When analyzing available literature sources, we encountered isolated scientific papers whose authors provide their own data for comparing the methods of minimally invasive surgical treatment of ureterolithiasis and its postoperative complications (POC) in patients with diabetes mellitus (DM). Unfortunately, we have not encountered serious studies on the comparison of the effectiveness of various techniques of minimally invasive intervention in cases of ureterolithiasis, which proceeds against the background of diabetes. We also did not find a justification for the relationship and comparison of data from various systems of homeostasis, which are considered to be leading in determining the state of the kidneys in diabetes. Thus, the determination of the correlation between the data of ultrasound, X-ray radiology, radiation, enzyme and clinical and biochemical parameters, depending on the degree of violation of carbohydrate metabolism.Analysis of the literature suggests that transureteral contact lithotripsy (TUCL) and extracorporeal shock wave lithotripsy (ECHL) are more common and effective methods of ureterolithotripsy, although the level of POC in each patient is different.
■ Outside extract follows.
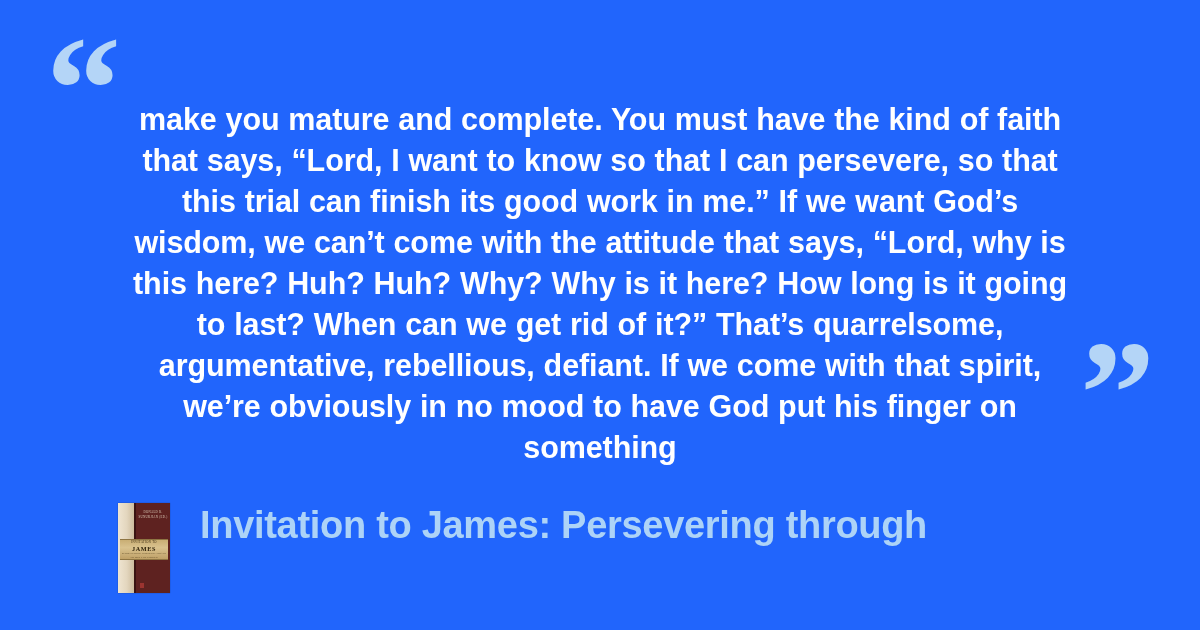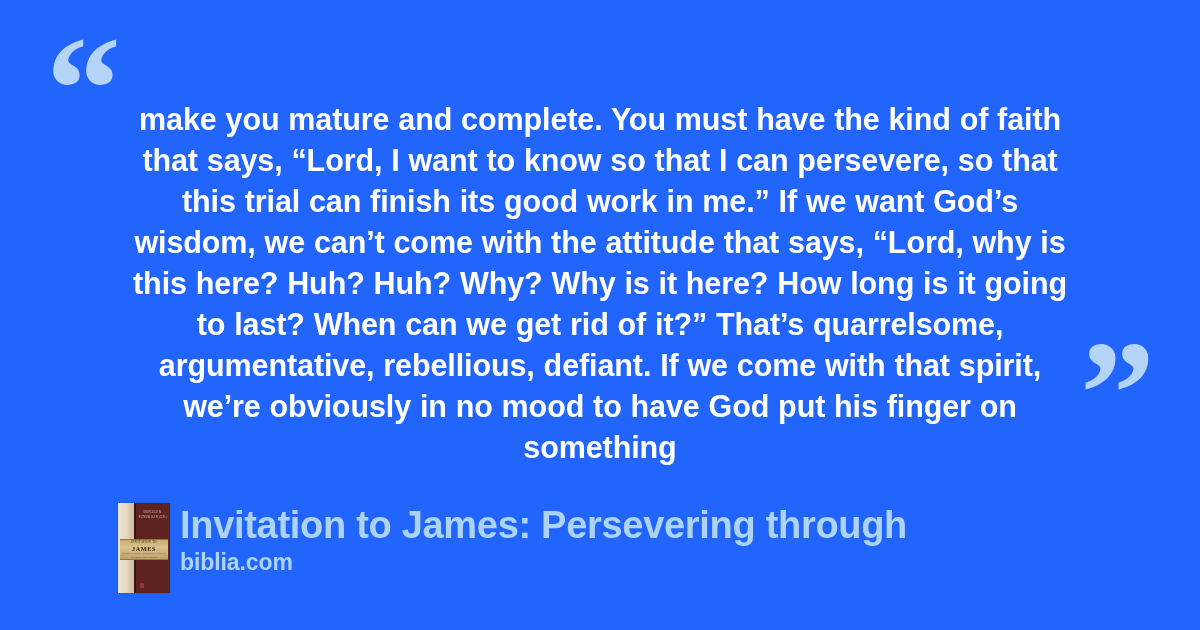"Invitation to James: Persevering through" #footer { gap: 10px -> 30px }
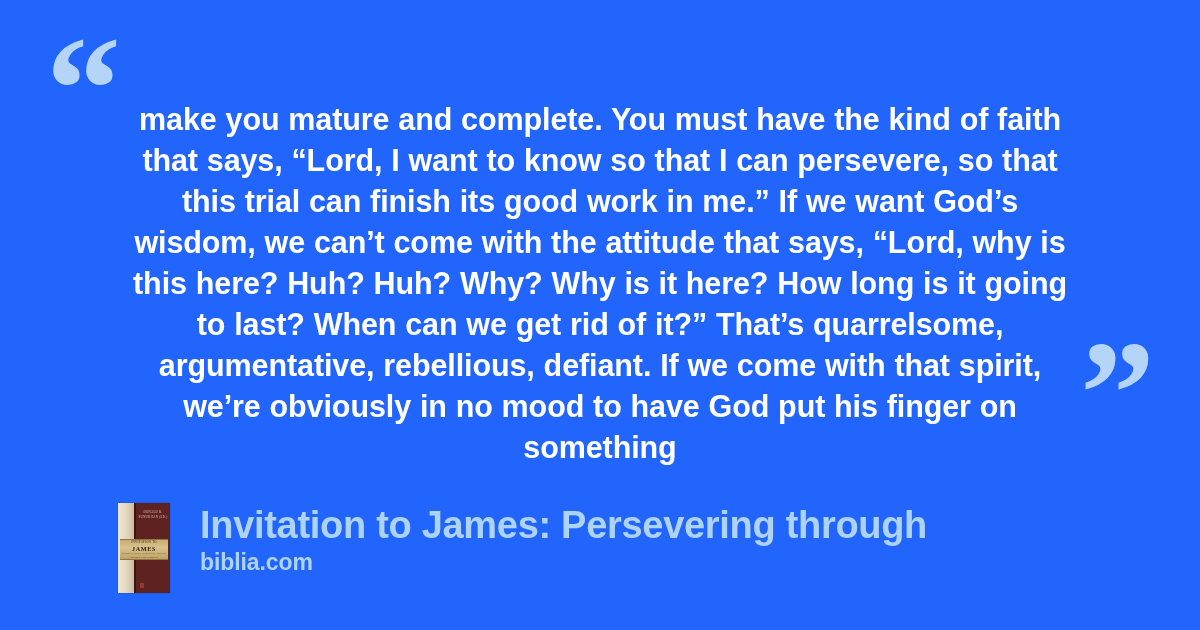"biblia.com" div { html: <div>biblia.com</div> -> none }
According to modern scientists, the use of ECHL in ureterolithiasis is limited by narrow indications and a high risk of complications in diabetes.So, the provided research facts, respectively, of established diagnostic and therapeutic measures in patients with ureterolithiasis on the background of diabetes, allow us to conclude that there is no complete understanding of this problem. Thus, for the indisputable value and dedication of medical science in this direction, the question of determining the capabilities of various methods of minimally invasive technology and the optimal approach for each individual patient remains relevant. This requires further improvement of diagnostic measures and methods of treatment of this cohort of patients.